On October 12, 2019, California governor Gavin Newsom signed into law Assembly Bill 179 (A.B. 179), a bill that will make significant changes to the warranty reimbursement provisions of the California Vehicle Code effective January 1, 2020. These changes are likely to result in dealers requesting substantial increases in the warranty reimbursement rates paid by motor vehicle manufacturers and distributors. A separate provision of A.B. 179 prohibits manufacturers from seeking to recover these increased costs through a surcharge on the wholesale price at which vehicles are sold to dealers in California or taking other “adverse action” against dealers who seek increased warranty reimbursement.

Changes To Reimbursement Rates

The present version of the California Vehicle Code requires manufacturers to “adequately and fairly” compensate dealers for labor and parts provided in connection with warranty repairs.1 Historically, this has resulted in manufacturers reimbursing dealers at the rate specified in the agreement between the manufacturer and dealer, typically the dealer’s effective or average retail labor rate plus either a set markup over the wholesale cost of any parts (typically 40%) or the manufacturer’s suggested retail parts price. Effective January 1, 2020, however, manufacturers will be required to reimburse dealers for warranty repairs “at rates equal to the franchisee’s retail labor rate and retail parts rate.”

To determine these rates, A.B. 179 adds a new Section 3065.2 to the California Vehicle Code. Under that provision, a dealer will be able to “establish or modify” its reimbursement rates once each calendar year by submitting to its manufacturer a written notice of its retail labor and parts rates together with 100 consecutive “qualified repair orders” or all repair orders completed in any consecutive 90 day basis. The manufacturer will be able to propose an adjusted retail rate or challenge the dealer’s requested retail rates, but the burden will be on the manufacturer to demonstrate that the dealer’s submission was materially inaccurate or fraudulent if the dealer files a protest with the California New Motor Vehicle Board.

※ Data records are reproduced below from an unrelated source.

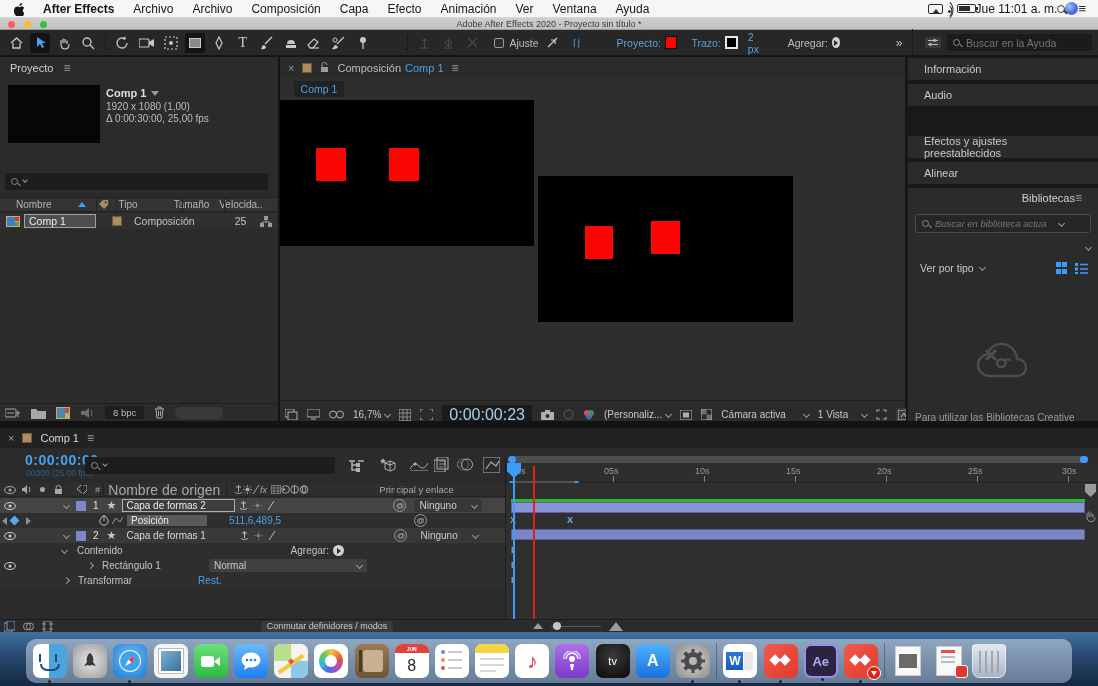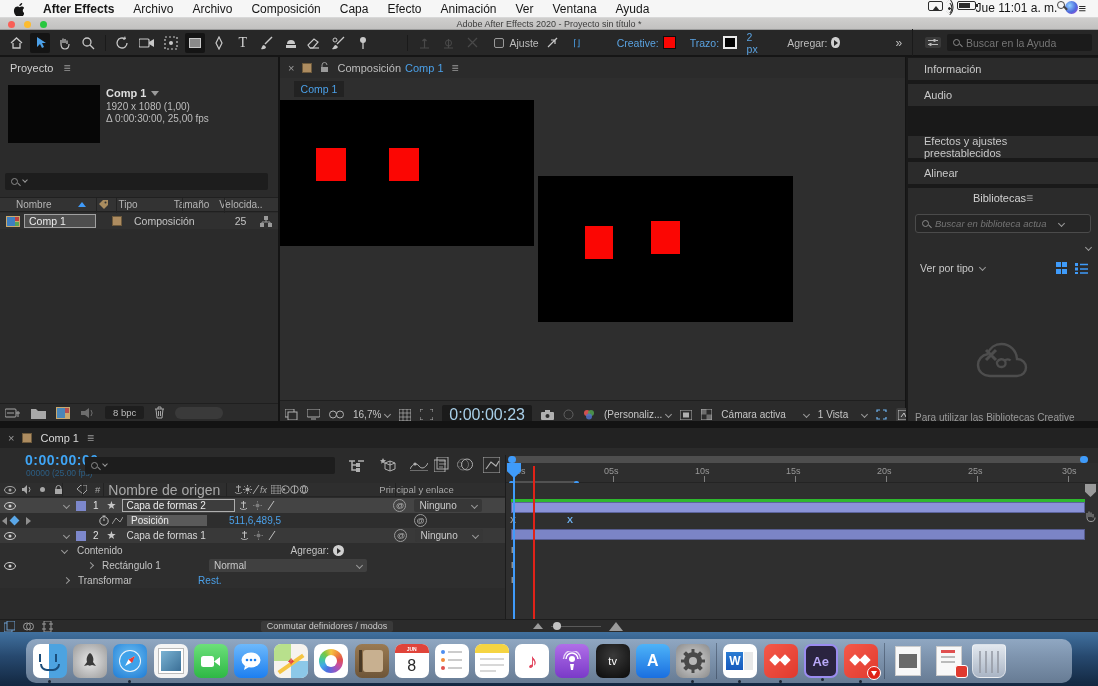--- a/index.html
+++ b/index.html
@@ -3,21 +3,21 @@
 <meta charset="utf-8">
 <style>
 *{box-sizing:border-box;margin:0;padding:0}
 body{font-family:"Liberation Sans",sans-serif;background:#000}
 .screen{position:relative;width:1098px;height:686px;overflow:hidden;background:#141414}
 .a{position:absolute}
 .f{display:flex;align-items:center}
 
 .menubar{left:0;top:0;width:1098px;height:18px;background:#f6f6f6;display:flex;align-items:center;padding:0 12px;font-size:12px;color:#161616;gap:19px;border-bottom:1px solid #d8d8d8;z-index:40}
 .menubar .appname{font-weight:bold}
-.mb-right{margin-left:auto;display:flex;align-items:flex-start;gap:0}
+.mb-right{margin-left:auto;display:flex;align-items:center;gap:0}
 .wifi{width:14px;height:10px;position:relative}
 .wifi i{position:absolute;border:solid #2b2b2b;border-width:1.6px 1.6px 0 0;border-radius:0 100% 0 0;transform:rotate(45deg)}
 .battery{width:19px;height:9px;border:1px solid #2b2b2b;border-radius:2px;position:relative}
 .battery i{position:absolute;left:1px;top:1px;bottom:1px;width:11px;background:#2b2b2b}
 .battery b{position:absolute;right:-3px;top:2px;width:2px;height:3px;background:#2b2b2b}
 .mirror{width:15px;height:10px;border:1.4px solid #2b2b2b;border-radius:2px;position:relative}
 .mirror i{position:absolute;left:3px;bottom:-1px;width:0;height:0;border-left:4px solid transparent;border-right:4px solid transparent;border-bottom:5px solid #2b2b2b}
 .siri{width:13px;height:13px;border-radius:50%;background:radial-gradient(circle at 35% 35%,#8fd0ff,#4d6bdc 55%,#b13dd6)}
 .mag{width:8px;height:8px;border:1.5px solid #444;border-radius:50%;position:relative;display:inline-block}
 .mag:after{content:"";position:absolute;width:5px;height:1.6px;background:#444;transform:rotate(45deg);right:-4px;bottom:-1px}
@@ -225,21 +225,21 @@
       <span class="chk"></span>
       <span class="tb-label">Ajuste</span>
     </span>
     <span class="tool">
         <svg width="13" height="13">
           <path d="M2 11 9 4m0 0H5m4 0v4" stroke="#c8c8c8" fill="none" stroke-width="1.2"></path>
           <path d="M11 2l-2 2" stroke="#c8c8c8" stroke-width="1.2"></path>
         </svg>
       </span>
     <span class="tool" style="color:#4ba0e8;font-size:9px">⌈⌋</span>
-    <span class="tb-blue" style="margin-left:26px">Creative:</span>
+    <span class="tb-blue" style="margin-left:26px">Proyecto:</span>
     <span class="swatch" style="background:#fb0603"></span>
     <span class="tb-blue" style="margin-left:10px">Trazo:</span>
     <span class="swatch" style="background:#000;border:2px solid #e8e8e8"></span>
     <span class="tb-blue" style="margin-left:6px">2 px</span>
     <span class="tb-label" style="margin-left:22px">Agregar:</span>
     <span style="width:11px;height:11px;border-radius:50%;background:#d0d0d0;display:flex;align-items:center;justify-content:center">
         <span style="width:0;height:0;border-left:4px solid #272727;border-top:3px solid transparent;border-bottom:3px solid transparent;margin-left:1px"></span>
       </span>
     <span class="tb-label" style="margin-left:52px;font-size:12px">»</span>
     <span class="tb-sep" style="margin:0 6px;height:27px"></span>
@@ -499,21 +499,21 @@
   <div class="side-item" style="top:84px">
       <span>Audio</span>
     </div>
   <div class="side-item" style="top:136px">
       <span>Efectos y ajustes preestablecidos</span>
     </div>
   <div class="side-item" style="top:162px">
       <span>Alinear</span>
     </div>
   <div class="panel" style="left:908px;top:188px;width:190px;height:240px">
-    <div class="f" style="height:20px;padding:0 16px;justify-content:center">
+    <div class="f" style="height:20px;padding:0 16px;justify-content:flex-end">
       <span style="font-size:11px;color:#d2d2d2">Bibliotecas</span>
       <span class="ham">≡</span>
     </div>
     <div class="a f" style="left:7px;top:26px;width:176px;height:19px;background:#262626;border:1px solid #4b4b4b;border-radius:3px;padding:0 6px;gap:6px">
       <span class="mag2"></span>
       <input style="background: transparent; border: 0px; outline: 0px; font-style: italic; color: rgb(138, 138, 138); font-size: 9.5px; width: 118px; font-family: &quot;Liberation Sans&quot;, sans-serif;" placeholder="Buscar en biblioteca actua">
       <span class="caret"></span>
     </div>
     <div class="a f" style="left:7px;top:52px;width:176px;height:14px;justify-content:flex-end">
         <span class="caret"></span>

Regulation of Labor Time Allowances

Manufacturers typically compensate dealers for the time involved in performing a repair pursuant to factory established flat rate labor times. Manufacturers develop these time allowances through actual studies performed by trained technicians. In contrast, dealers generally charge retail customers based on more generous third-party labor time estimates that are not based on actual time studies and are designed for use by independent repair shops, not franchised dealers. A.B. 179 requires manufacturers to use time allowances that are “reasonable and adequate” for a qualified technician to perform the work and to not “unreasonably deny” a dealer’s written request to modify its time allowances. These new requirements are sure to generate disagreement between manufacturers and dealers regarding the appropriate time allowances for warranty repairs.

Ban on Warranty Surcharges. California is not the first state to adopt warranty reimbursement requirements of this sort; manufacturers and dealers have been engaged in a lengthy battle over warranty reimbursement rates for years. In other states where dealer statutes have been amended to require reimbursement at “retail rates,” manufacturers have imposed surcharges on the wholesale prices at which vehicles are sold to dealers in order to offset the increased warranty costs incurred by the manufacturers. In response, dealer trade associations in many states have successfully lobbied for statutory bans on these surcharges. A.B. 179 likewise anticipates the possibility that manufacturers will seek to recoup their increased costs of compliance by imposing a ban on state level warranty surcharges.

Other changes made to the California Vehicle Code by A.B. 179 include provisions addressing manufacturer export policies, discrimination in connection with vehicle delivery, facility modifications, data management services, and the sale of service contracts.